Hitler‘in iktidara yerleştiği ve SA’yı tasfiye etmeye hazırlandığı günlerde bu geç kalmış devrimciler, eine nationalkommunistische Aufstandsbewegung“ mu arıyorlardı? “Nasyonal-komünist bir ayaklanma” ki KPD ile Hitler karşıtı milliyetçilerin iş birliği anlamına geliyordu. Reichswehr-SA gerilimi anti-Nazi milliyetçiler kampında kısa bir süre heyecan yaratmışa benziyor. “Uzun Bıçaklar Gecesi” sonrası Carl Schmitt boşuna “Führer hukuku koruyor” diye yazmamıştı.

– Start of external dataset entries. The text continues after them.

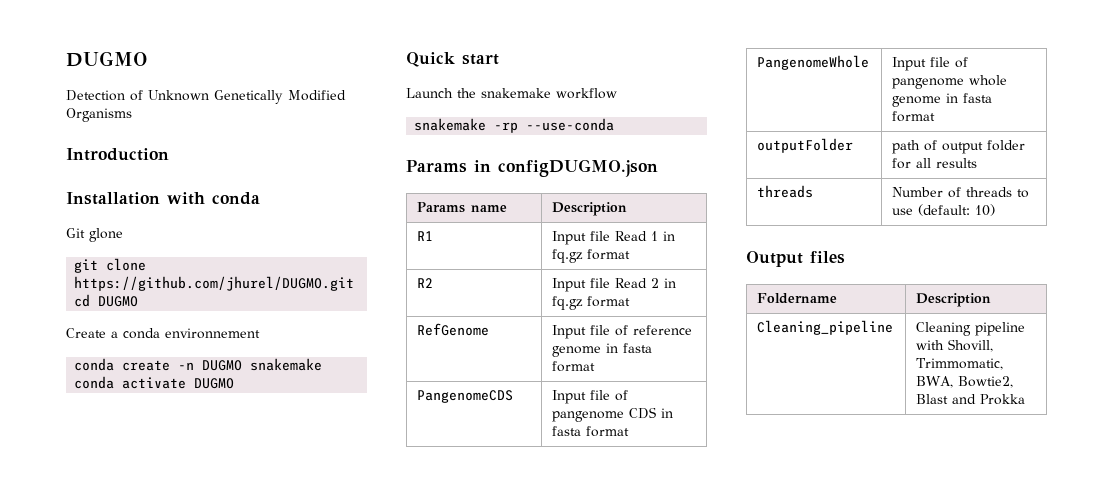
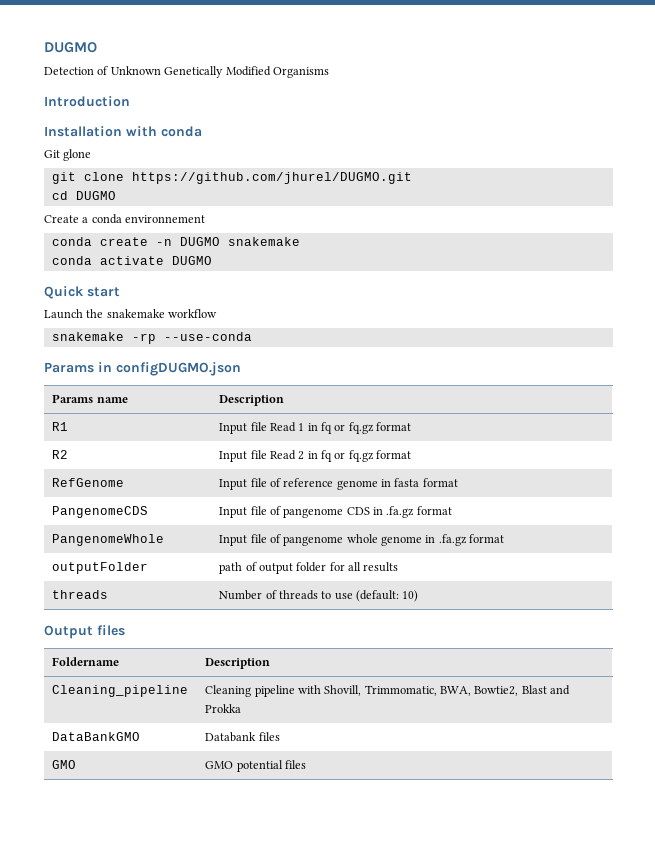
- R1 | Input file Read 1 in fq.gz format
+ R1 | Input file Read 1 in fq or fq.gz format
- R2 | Input file Read 2 in fq.gz format
+ R2 | Input file Read 2 in fq or fq.gz format
- PangenomeCDS | Input file of pangenome CDS in fasta format
+ PangenomeCDS | Input file of pangenome CDS in .fa.gz format
- PangenomeWhole | Input file of pangenome whole genome in fasta format
+ PangenomeWhole | Input file of pangenome whole genome in .fa.gz format
+ DataBankGMO | Databank files
+ GMO | GMO potential files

“Muhafazakâr devrimin” çeşitli akımlarını şematize etmek dahi imkânsıza yakın olmakla beraber yanlış izlenim vermemek için iki nokta daha vurgulanabilir. 1919'daki başlangıç safhasında bile ilk liderlerden Stadtler'i dinlemeye AEG, Deutschebank, Siemens –bizzat Carl Friedrich von Siemens- vd. gelmişti. Gelmişti ama bu tür temaslar büyük burjuvazinin Hitler’e özel bir ilgi duyduğu anlamına gelmiyordu.
Öte yandan acaba İtalyan faşistleri iktidara gelmeden az önce, Der Deutscher Kampfbund'u kelimesi kelimesine İtalyancaya çeviriyorlar mıydı? Faye (2004: 24) Stadtler’in 1937’de “1925’te şeflerin yeterince şeytani olmadığını” yazdığını belirtiyor. Kimin yeterince şeytani olduğu birkaç yıl içinde görülecekti. 1925 sonrası Ernst Jünger'in muhafazakâr gençlik akımlarının „bündisch” çekirdeği üzerinde etkili olduğu dönemde “yeni-milliyetçilik” ve “genç muhafazakârlık” temaları hangi ölçüde İtalyancaya tercüme olmuştur; bakmaya değer.
Hitler’in de dâhil olduğu akımın uzun süre önemsiz olduğu ve ancak 1929 Büyük Depresyonu sonrası vitrine çıktığı iddiasını kelimesi kelimesine değil siyasal güç ve oy sayıları açısından doğru bulmak gerekiyor. Birkaç sene önce de ideoloji, kültür, zamanın ruhu açılarından Dawes Planı ve Almanya’nın savaş tazminatlarının hafifletilerek hiperenflasyonun söndürülüşüne kadar “yeni-milliyetçilik” son derece etkiliydi. Etkiliydi çünkü Jungkonservatismus klasik muhafazakârlar yani Altkonservativen üzerinde de etkiliydi.
Almanya’da devlet her zaman muhafazakârların elindeydi ve Weimar dönemi boyunca dahi bu hep böyle oldu. KPD’nin yenilgisine giden süreç sadece ‘ultra-sol “sınıfa karşı sınıf” stratejisi yanlıştı’ basitliğinde ele alınamaz gibi görünüyor. Belki de bu hakikaten bir “Alman kaderiydi” (Niekisch).